Using the data below, return the stretch from the line that contains "(an BTicino 344212)" through the line that contains "Signal, welches der", both included, exactly as it stands and nothing beyond it.
○ ○ ○
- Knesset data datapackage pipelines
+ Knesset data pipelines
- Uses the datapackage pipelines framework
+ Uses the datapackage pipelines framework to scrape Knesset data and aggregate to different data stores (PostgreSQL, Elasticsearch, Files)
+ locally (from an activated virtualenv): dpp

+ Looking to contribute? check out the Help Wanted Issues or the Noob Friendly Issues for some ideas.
○ ○ ○
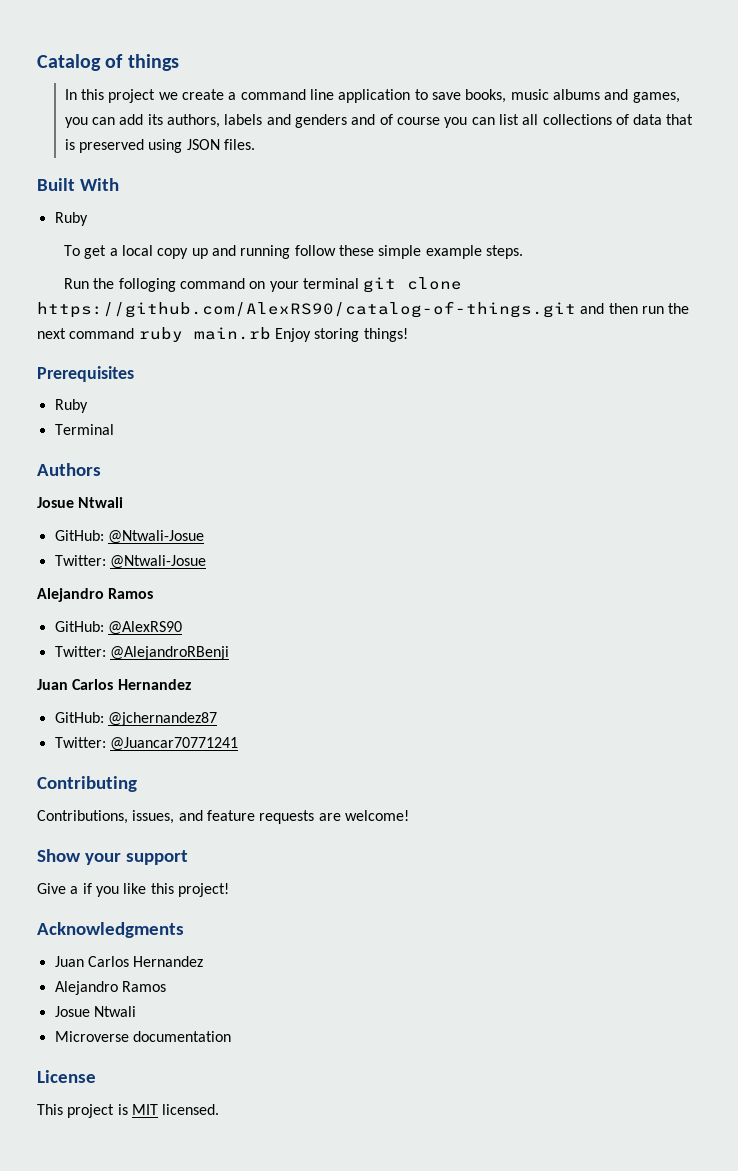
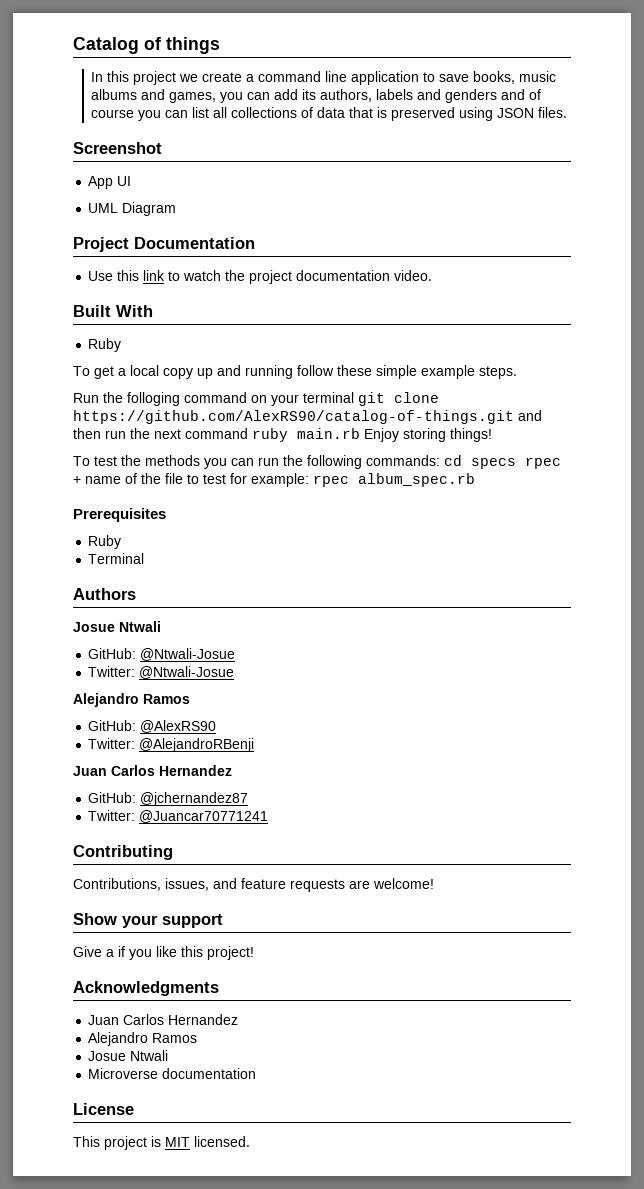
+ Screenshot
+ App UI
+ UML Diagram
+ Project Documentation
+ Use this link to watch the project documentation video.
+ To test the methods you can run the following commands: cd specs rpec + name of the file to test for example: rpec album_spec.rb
○ ○ ○
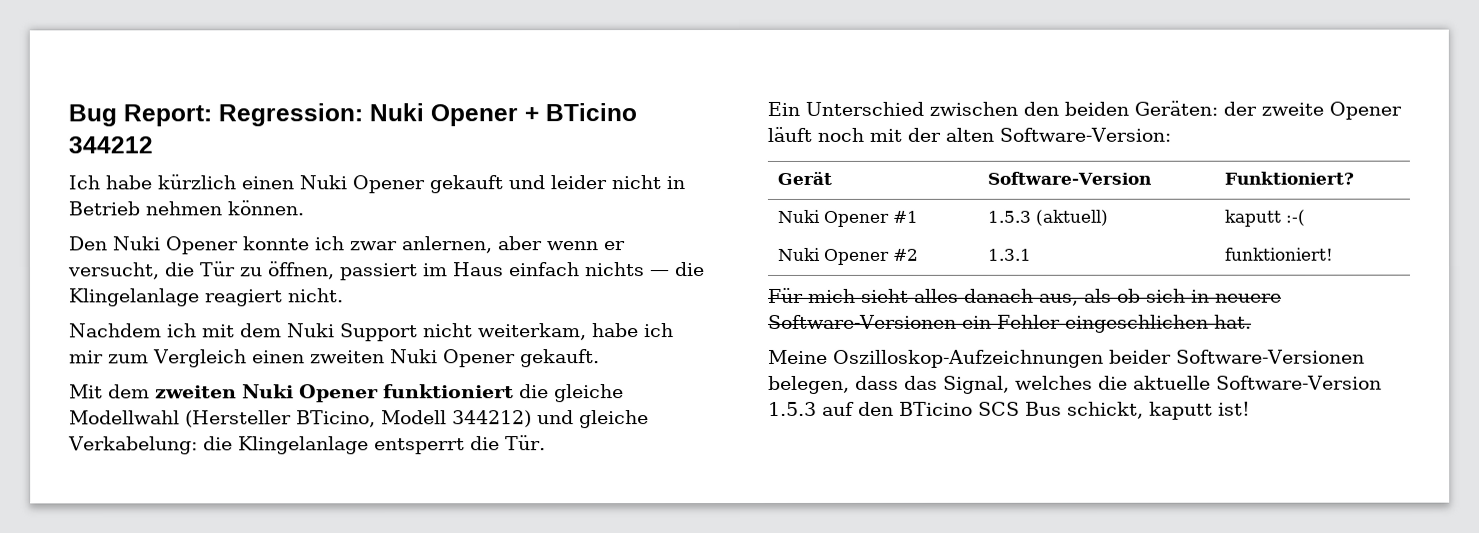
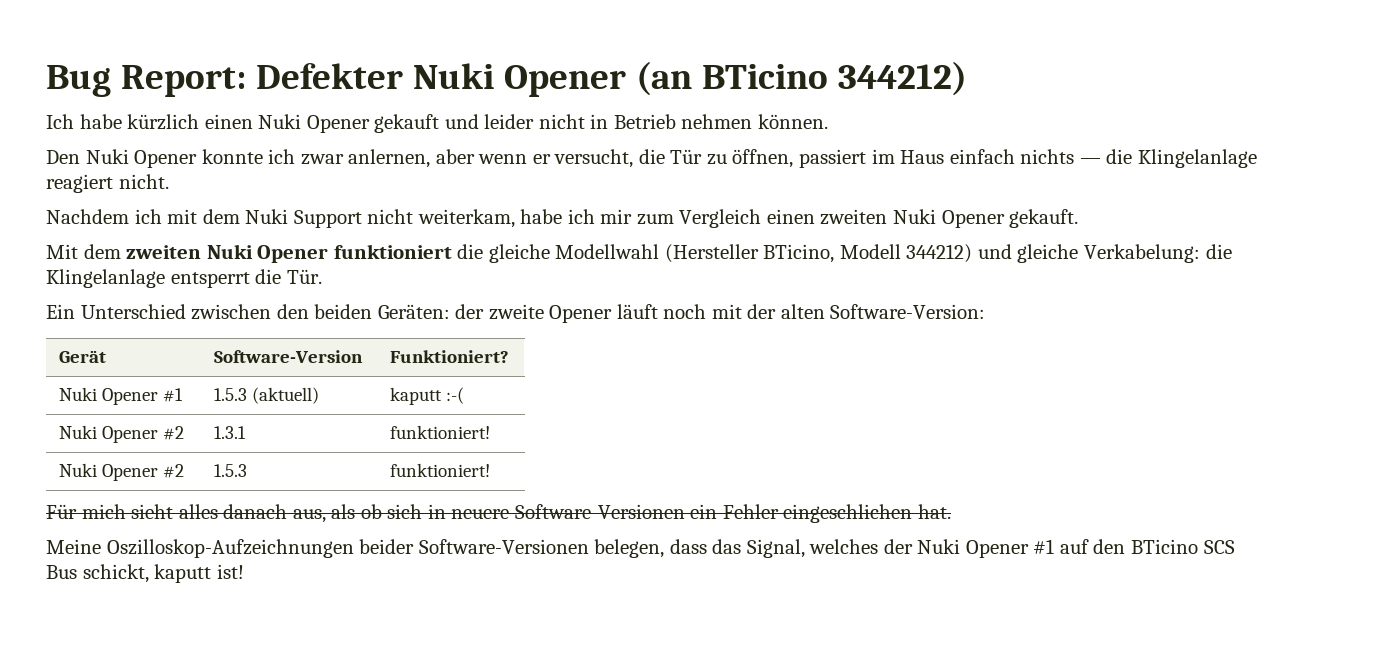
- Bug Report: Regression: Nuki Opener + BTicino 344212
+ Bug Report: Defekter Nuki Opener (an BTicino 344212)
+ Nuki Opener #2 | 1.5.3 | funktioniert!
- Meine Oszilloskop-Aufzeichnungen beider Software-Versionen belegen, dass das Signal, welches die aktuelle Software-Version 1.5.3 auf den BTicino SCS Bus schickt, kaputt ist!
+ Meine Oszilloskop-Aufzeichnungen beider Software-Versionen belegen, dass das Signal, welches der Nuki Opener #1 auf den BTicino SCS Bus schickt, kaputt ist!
○ ○ ○
ANSWER SPACE:
+ Bug Report: Defekter Nuki Opener (an BTicino 344212)
+ Nuki Opener #2 | 1.5.3 | funktioniert!
- Meine Oszilloskop-Aufzeichnungen beider Software-Versionen belegen, dass das Signal, welches die aktuelle Software-Version 1.5.3 auf den BTicino SCS Bus schickt, kaputt ist!
+ Meine Oszilloskop-Aufzeichnungen beider Software-Versionen belegen, dass das Signal, welches der Nuki Opener #1 auf den BTicino SCS Bus schickt, kaputt ist!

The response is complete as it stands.